# 1588. Sum of All Odd Length Subarrays

## 1. Question

Given an array of positive integers arr, calculate the sum of all possible odd-length subarrays.

A subarray is a contiguous subsequence of the array.
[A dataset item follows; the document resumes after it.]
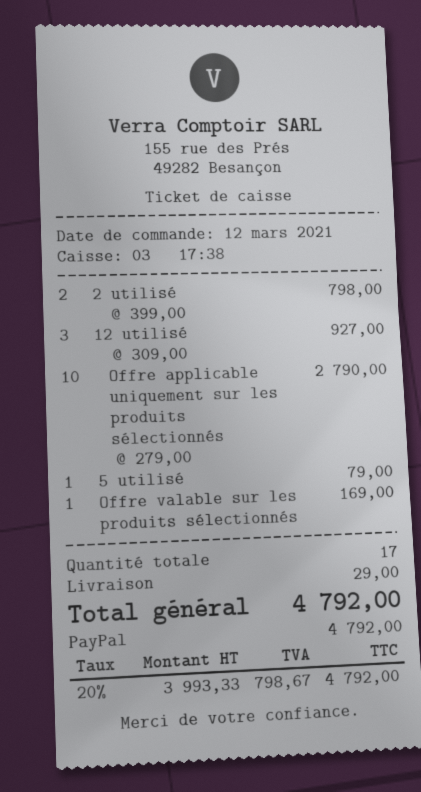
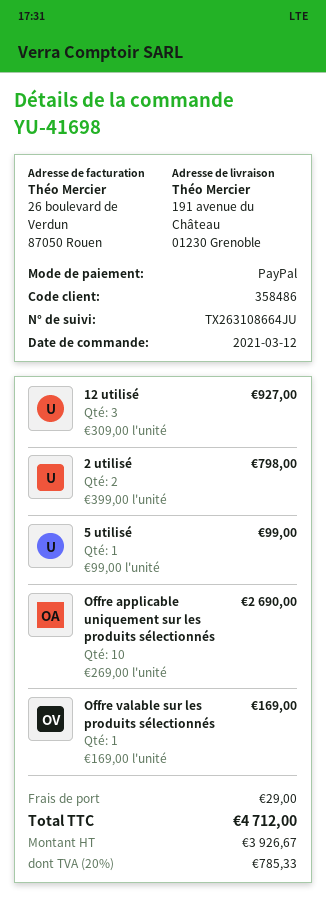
Offre applicable uniquement sur les produits sélectionnés: 10 x 279.00 = 2790.00 -> 10 x 269.00 = 2690.00
5 utilisé: 1 x 79.00 = 79.00 -> 1 x 99.00 = 99.00
net: 3993.33 -> 3926.67
tax: 20% = 798.67 -> 20% = 785.33
total: 4792.00 -> 4712.00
Return the sum of all odd-length subarrays of arr.

## 2. Examples

Example 1:

Input: arr = [1,4,2,5,3]
Output: 58
Explanation: The odd-length subarrays of arr and their sums are:
[1] = 1
[4] = 4
[2] = 2
[5] = 5
[3] = 3
[1,4,2] = 7
[4,2,5] = 11
[2,5,3] = 10
[1,4,2,5,3] = 15
If we add all these together we get 1 + 4 + 2 + 5 + 3 + 7 + 11 + 10 + 15 = 58


Example 2:

Input: arr = [1,2]
Output: 3
Explanation: There are only 2 subarrays of odd length, [1] and [2]. Their sum is 3.


Example 3:

Input: arr = [10,11,12]
Output: 66


## 3. Constraints

• 1 <= arr.length <= 100
• 1 <= arr[i] <= 1000

## 5. Solutions

class Solution {
public int sumOddLengthSubarrays(int[] arr) {
int sum = 0;
for (int i = 1; i <= arr.length; i+=2) {
for (int j = 0; j + i <= arr.length; j++) {
for (int l = 0; l < i; l++) {
sum += arr[j + l];
}
}
}
return sum;
}
}

class Solution {
public int sumOddLengthSubarrays(int[] arr) {
int len = arr.length, res = 0;
for(int i = 0; i < len; i ++){
int LeftOdd = (i+1)/2, LeftEven = i/2+1;
int RightOdd = (len-i)/2, RightEven = (len-1-i)/2+1;
res += arr[i]*(LeftOdd*RightOdd + LeftEven*RightEven);
}
return res;
}
}